(Data records begins)
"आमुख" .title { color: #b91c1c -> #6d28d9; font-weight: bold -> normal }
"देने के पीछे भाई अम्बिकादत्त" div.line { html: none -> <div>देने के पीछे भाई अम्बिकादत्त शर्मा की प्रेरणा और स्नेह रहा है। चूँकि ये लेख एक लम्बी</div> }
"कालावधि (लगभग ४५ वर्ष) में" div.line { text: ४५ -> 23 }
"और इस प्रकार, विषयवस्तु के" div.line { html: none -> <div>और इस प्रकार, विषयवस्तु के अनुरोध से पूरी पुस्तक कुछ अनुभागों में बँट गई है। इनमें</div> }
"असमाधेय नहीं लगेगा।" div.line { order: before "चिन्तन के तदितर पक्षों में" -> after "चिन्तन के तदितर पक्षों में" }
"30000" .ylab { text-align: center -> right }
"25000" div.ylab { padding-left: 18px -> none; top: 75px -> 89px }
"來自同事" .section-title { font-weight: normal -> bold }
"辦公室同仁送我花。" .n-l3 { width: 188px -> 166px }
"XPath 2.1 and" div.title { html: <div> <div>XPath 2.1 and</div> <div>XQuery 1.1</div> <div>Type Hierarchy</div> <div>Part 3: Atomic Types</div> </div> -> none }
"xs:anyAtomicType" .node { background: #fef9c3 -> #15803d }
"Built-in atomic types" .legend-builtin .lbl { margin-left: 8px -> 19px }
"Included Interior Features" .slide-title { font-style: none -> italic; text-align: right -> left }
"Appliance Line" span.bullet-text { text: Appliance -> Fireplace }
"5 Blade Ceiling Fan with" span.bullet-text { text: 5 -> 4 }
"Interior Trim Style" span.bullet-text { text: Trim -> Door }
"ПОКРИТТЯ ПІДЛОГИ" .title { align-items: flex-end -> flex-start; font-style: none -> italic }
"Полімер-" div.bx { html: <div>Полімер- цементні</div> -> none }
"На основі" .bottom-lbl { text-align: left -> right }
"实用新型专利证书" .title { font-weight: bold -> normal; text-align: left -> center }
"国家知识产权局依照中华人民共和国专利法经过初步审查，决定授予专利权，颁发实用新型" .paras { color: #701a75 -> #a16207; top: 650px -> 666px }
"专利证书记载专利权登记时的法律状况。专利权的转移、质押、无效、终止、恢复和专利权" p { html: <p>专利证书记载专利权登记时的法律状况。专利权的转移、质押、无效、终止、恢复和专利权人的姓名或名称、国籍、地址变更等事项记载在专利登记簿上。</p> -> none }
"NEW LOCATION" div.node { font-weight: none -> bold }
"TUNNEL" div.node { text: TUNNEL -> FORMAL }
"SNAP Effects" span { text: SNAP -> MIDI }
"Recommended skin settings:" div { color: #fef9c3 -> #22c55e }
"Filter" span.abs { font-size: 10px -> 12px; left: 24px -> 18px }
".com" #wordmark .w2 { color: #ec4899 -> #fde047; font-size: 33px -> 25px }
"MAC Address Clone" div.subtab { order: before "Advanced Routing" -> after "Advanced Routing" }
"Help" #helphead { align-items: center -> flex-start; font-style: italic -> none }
(Data records ends)
▶ Exercise description
Using the records above, copy each line that contains "start".

▶ Task output
"ПОКРИТТЯ ПІДЛОГИ" .title { align-items: flex-end -> flex-start; font-style: none -> italic }
"Help" #helphead { align-items: center -> flex-start; font-style: italic -> none }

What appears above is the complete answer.